[Opening PROVIDED RECORDS section]
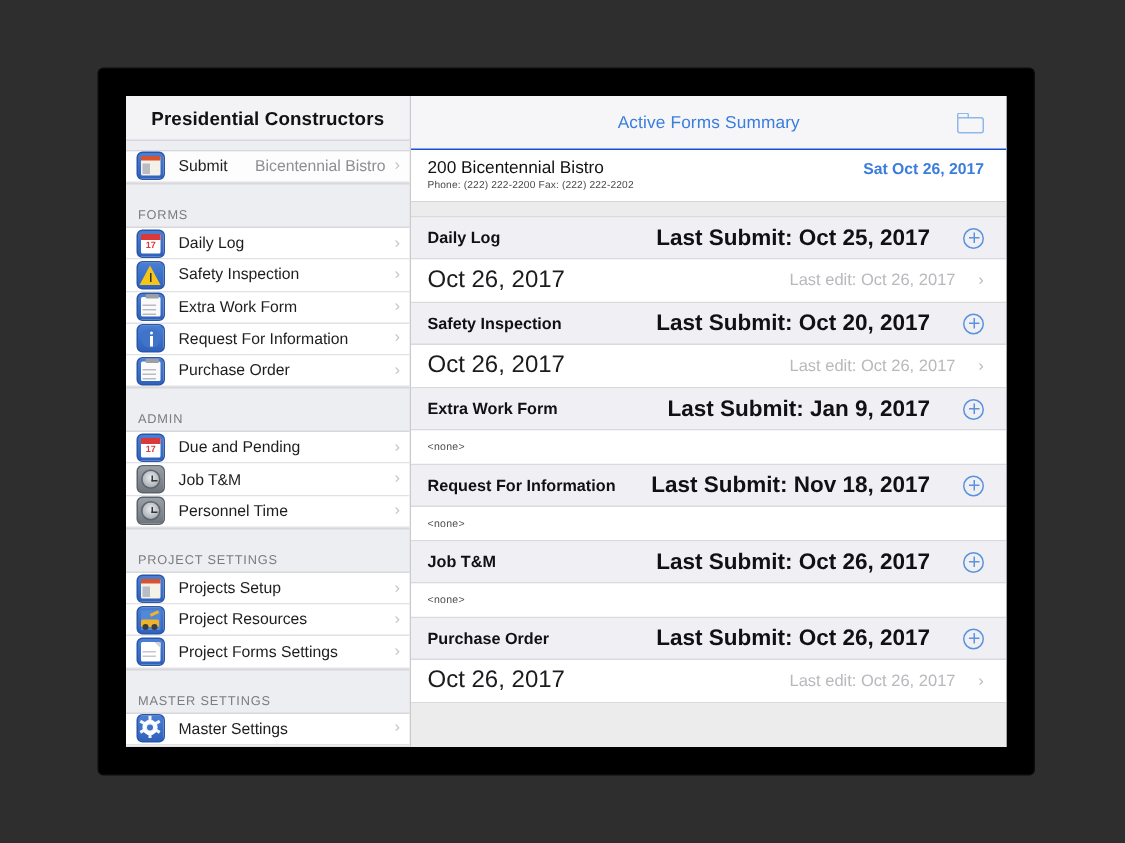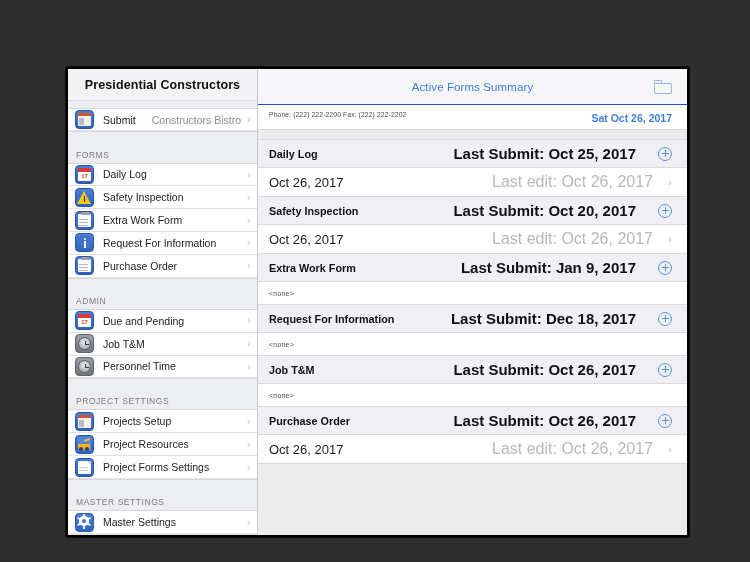"Presidential Constructors" #device { margin-top: 21px -> none; padding: 2px -> 18px }
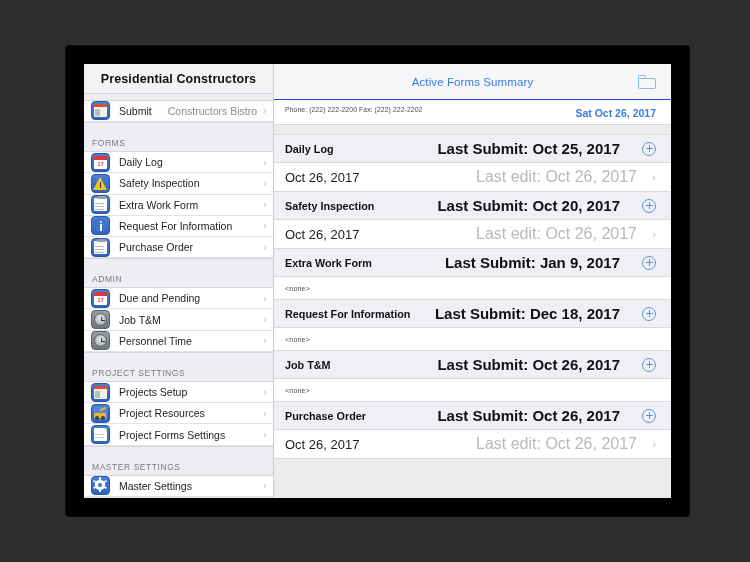"Constructors Bistro" span.side-value { text: Constructors -> Bicentennial }
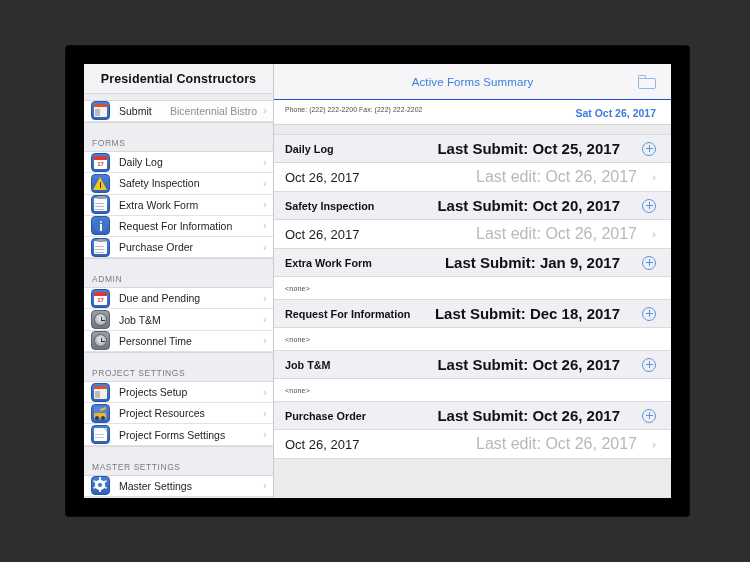"200 Bicentennial Bistro" div.proj-name { html: none -> <div>200 Bicentennial Bistro</div> }
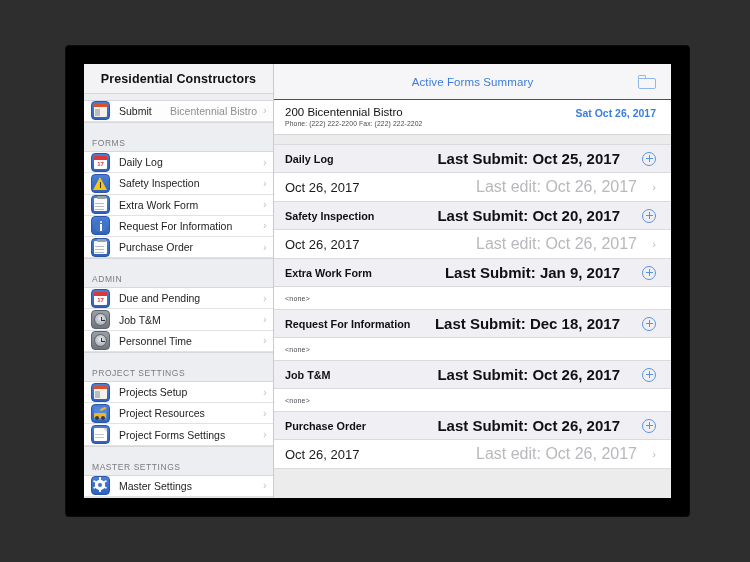"Oct 26, 2017" .fb-date { font-size: 13px -> 16px }
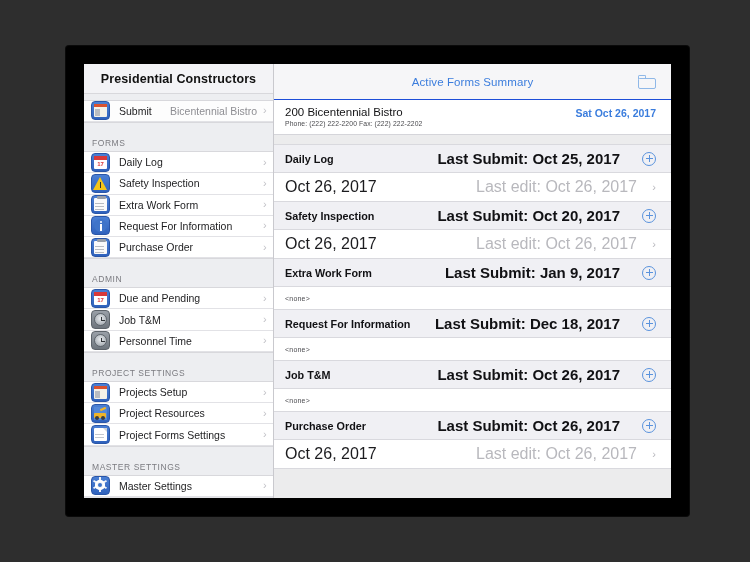"Last edit: Oct 26, 2017" .fb-edit { font-size: 16px -> 11px }
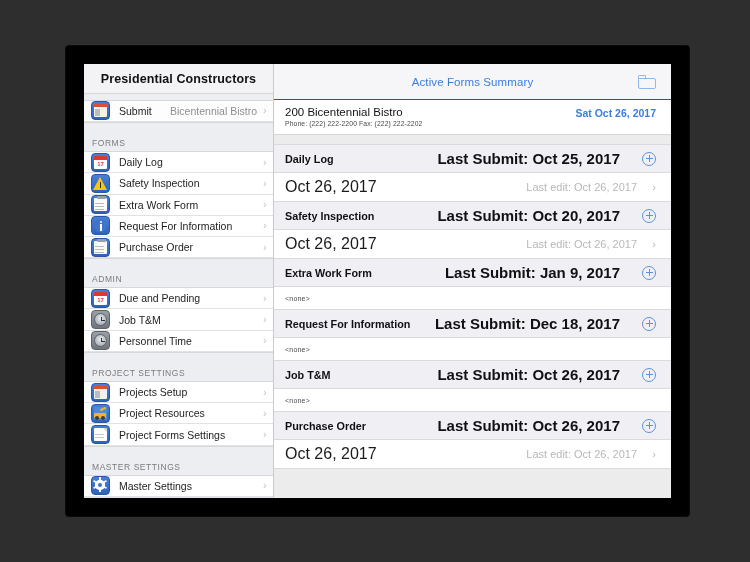"Last Submit: Dec 18, 2017" span.fb-submit { text: Dec -> Nov }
[Closing PROVIDED RECORDS section]
**WHAT THE TASK REQUIRES**
Reproduce the material exactly; omit the pictures.

**EXPECTED ANSWER**
"Presidential Constructors" #device { margin-top: 21px -> none; padding: 2px -> 18px }
"Constructors Bistro" span.side-value { text: Constructors -> Bicentennial }
"200 Bicentennial Bistro" div.proj-name { html: none -> <div>200 Bicentennial Bistro</div> }
"Oct 26, 2017" .fb-date { font-size: 13px -> 16px }
"Last edit: Oct 26, 2017" .fb-edit { font-size: 16px -> 11px }
"Last Submit: Dec 18, 2017" span.fb-submit { text: Dec -> Nov }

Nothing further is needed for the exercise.